Heroin skateboards: Dead Dave Lives
With one of the better nicknames in skateboarding history, Sheffield’s Dead Dave has a lot to live up to, or live down. On paper it sounds contrived—punk rock, shaped boards, grabs, handstand wallrides—but Dead Dave pulls it off and actually makes you consider cutting your hair into a mullet, screwing rails on your board and hitting the streets. He’s one of the new style of old-style skaters, if that makes any sense, and his enthusiasm and love for the board is infectious.
Mark Gonzales: Droping in
It might be because I’ve based much of my life on his teachings, but I’m starting to believe Mark Gonzales’ YouTube posts are the best things on the internet.
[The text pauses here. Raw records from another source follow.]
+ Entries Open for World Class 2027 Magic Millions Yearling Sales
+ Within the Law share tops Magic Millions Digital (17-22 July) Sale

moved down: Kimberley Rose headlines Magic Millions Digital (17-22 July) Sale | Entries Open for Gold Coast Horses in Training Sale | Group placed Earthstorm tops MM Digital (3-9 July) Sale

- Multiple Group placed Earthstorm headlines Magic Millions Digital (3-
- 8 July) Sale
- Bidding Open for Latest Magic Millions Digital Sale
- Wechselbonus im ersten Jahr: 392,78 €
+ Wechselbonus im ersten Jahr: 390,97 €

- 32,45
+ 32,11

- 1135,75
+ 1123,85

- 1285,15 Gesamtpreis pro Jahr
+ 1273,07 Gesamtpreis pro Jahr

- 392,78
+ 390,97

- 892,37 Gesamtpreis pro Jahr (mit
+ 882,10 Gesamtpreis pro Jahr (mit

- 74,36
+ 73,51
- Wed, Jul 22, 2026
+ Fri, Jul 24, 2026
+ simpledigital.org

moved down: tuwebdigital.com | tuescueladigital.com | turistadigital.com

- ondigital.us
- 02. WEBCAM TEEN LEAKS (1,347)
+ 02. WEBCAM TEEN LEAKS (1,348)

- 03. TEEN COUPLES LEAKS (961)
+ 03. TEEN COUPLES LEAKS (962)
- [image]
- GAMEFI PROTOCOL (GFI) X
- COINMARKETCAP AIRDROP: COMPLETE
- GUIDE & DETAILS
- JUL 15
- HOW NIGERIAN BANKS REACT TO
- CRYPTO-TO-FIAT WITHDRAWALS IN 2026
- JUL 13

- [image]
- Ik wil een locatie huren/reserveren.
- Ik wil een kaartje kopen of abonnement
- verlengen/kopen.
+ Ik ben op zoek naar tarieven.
Sure, the clips are often very boring—watching them sometimes gives me the feeling of when some wasted guy sits next to me at a party and forces me to watch the entire contents of his phone—but that person is Mark fucking Gonzales. Marvel as he repeatedly plows into a snow-bottomed quarterpipe; sit transfixed as he tries back tails on a crusty curb in the middle of a NYC street. Gonz’s output is refreshingly unpackaged in this format, unlike a lot of his more corporate coverage, which seems hellbent on force-feeding us his eccentricity and spontaneity in a slick package—which misses the point. This is the real Mark, and he’s a weird dude. He’s also a father, a husband, an artist and a life-long skate rat who has been going through the madness and uncertainty of Covid-19 just like the rest of us. It’s heartening to see him out there skating no matter what the circumstances, and letting us in on it.
Skateboard Cafe: Impressions
‘Impressions’ feels more like a scene report than a Bristol-based company’s video, which is a great thing. It reminded me weirdly of one of my all-time favourites, the 2004 release from Vancouver store Anti Social. There’s something special about a locally-produced video that makes it much more authentic and enjoyable—maybe it’s because the skaters have a real knowledge and intimacy with their city, rather than a tourist’s passing fancy. A short list of highlights: Korahn Gayle is an incredible skater; his backside tailslide around the Lloyds corner the hard way doesn’t seem possible. Savannah Keenan is fresh as fuck, wears red pants with a silver puffer and does the roll on 50-50 made famous by Tom Knox. Harry Ogilvie supplies the older-guy sophistication with mohawked hippie jumps and decades-deep ledge capabilities, as well as a guest trick from absurd genius and ex-teammate Mike Arnold. Josh Arnott is like the love child of Josh Kalis and Danny Wainwright. Laith Sami opens his closer part with one of the illest switch tres to be ever switch tre’d, and closes with an equally impressive flatground line in a leafy Bristol square, reeling off a dozen or so beautiful flip tricks while rolling around in circles. It’s an oddly relaxing conclusion to Impressions, and I’m going to give it five stars.